▶ Recorded data:
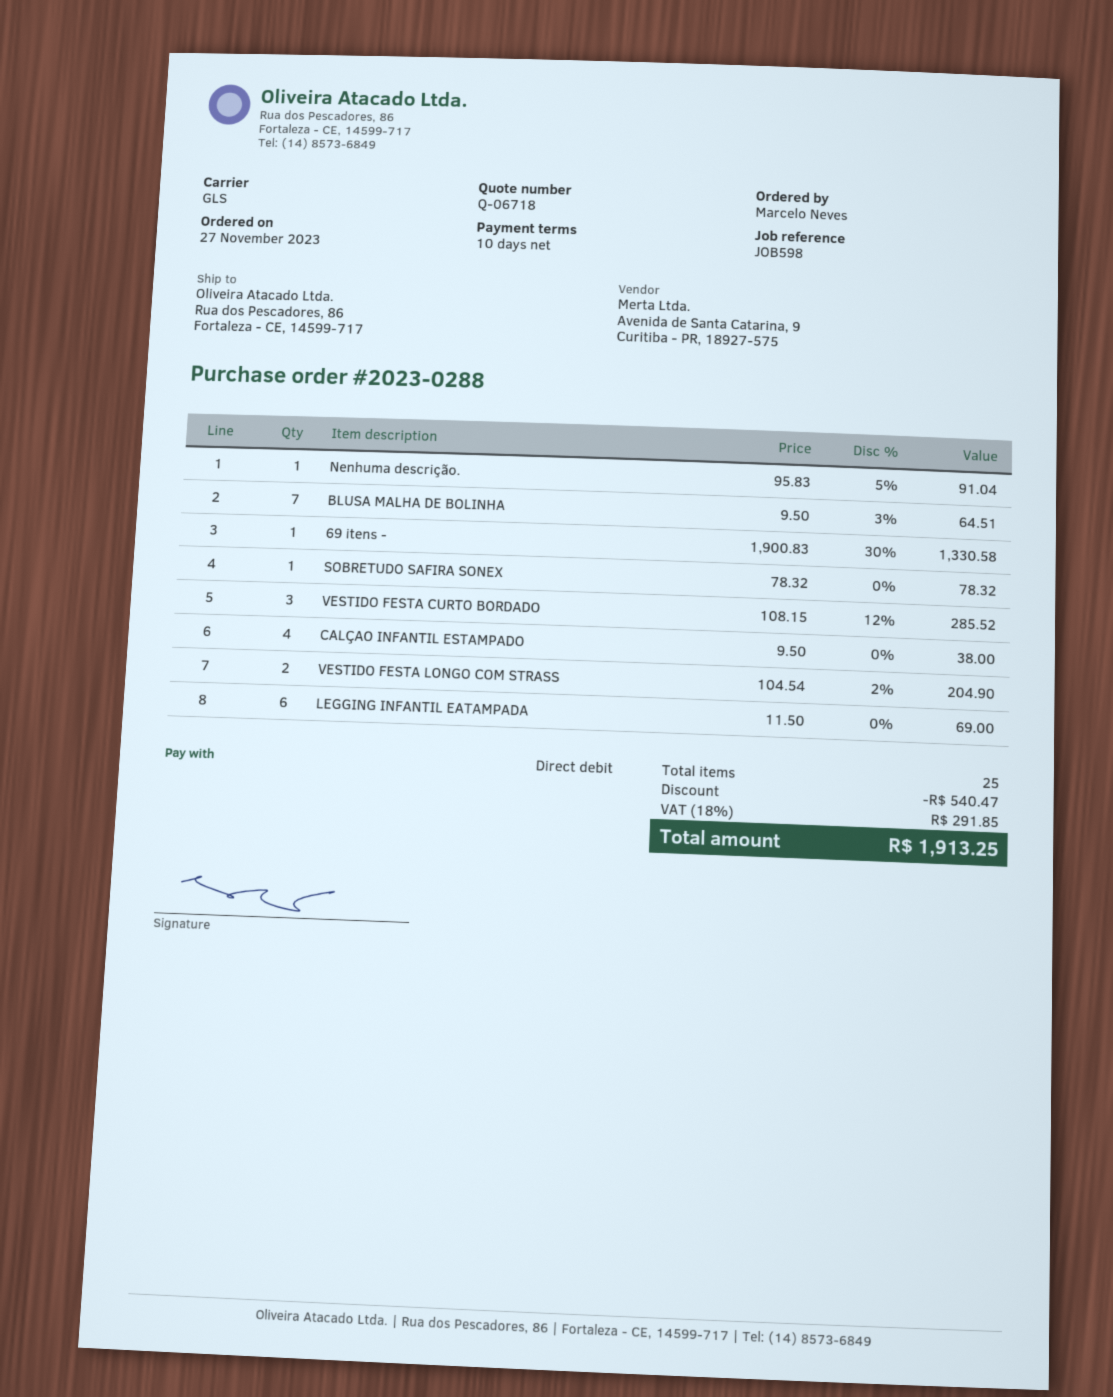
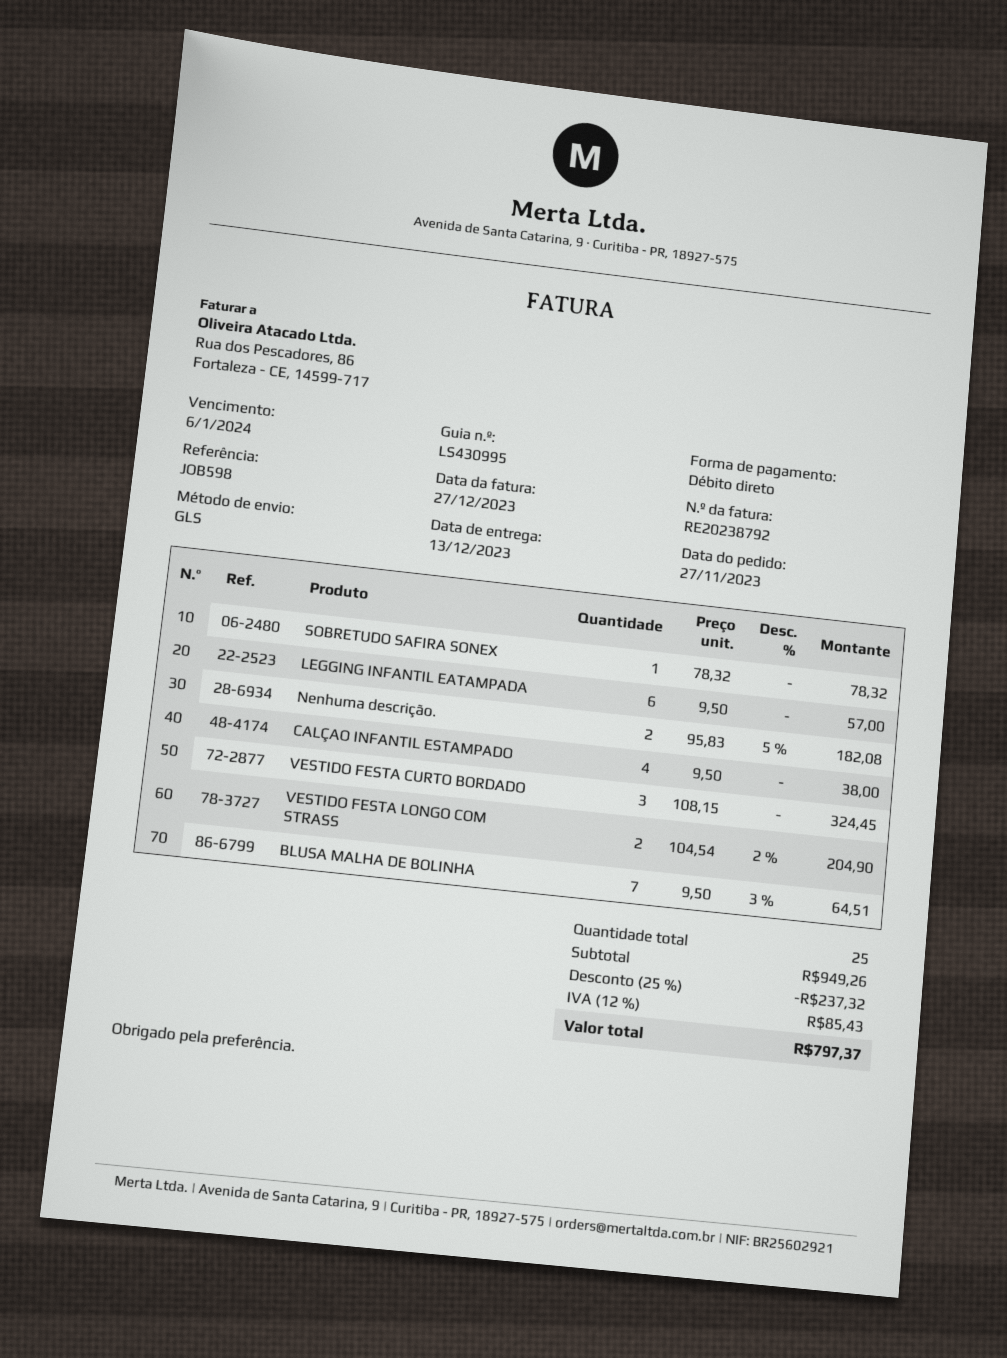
Nenhuma descrição.: 1 x 95.83 - 5% = 91.04 -> 2 x 95.83 - 5% = 182.08
69 itens -: 1 x 1900.83 - 30% = 1330.58 -> none
VESTIDO FESTA CURTO BORDADO: 3 x 108.15 - 12% = 285.52 -> 3 x 108.15 = 324.45
LEGGING INFANTIL EATAMPADA: 6 x 11.50 = 69.00 -> 6 x 9.50 = 57.00
discount: 540.47 -> 237.32
tax: 18% = 291.85 -> 12% = 85.43
total: 1913.25 -> 797.37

▶ Work order: Please reproduce the listing word for word, but only from the line that contains "69 itens -: 1" to its last line, inclusive.

▶ Solution to the problem:
69 itens -: 1 x 1900.83 - 30% = 1330.58 -> none
VESTIDO FESTA CURTO BORDADO: 3 x 108.15 - 12% = 285.52 -> 3 x 108.15 = 324.45
LEGGING INFANTIL EATAMPADA: 6 x 11.50 = 69.00 -> 6 x 9.50 = 57.00
discount: 540.47 -> 237.32
tax: 18% = 291.85 -> 12% = 85.43
total: 1913.25 -> 797.37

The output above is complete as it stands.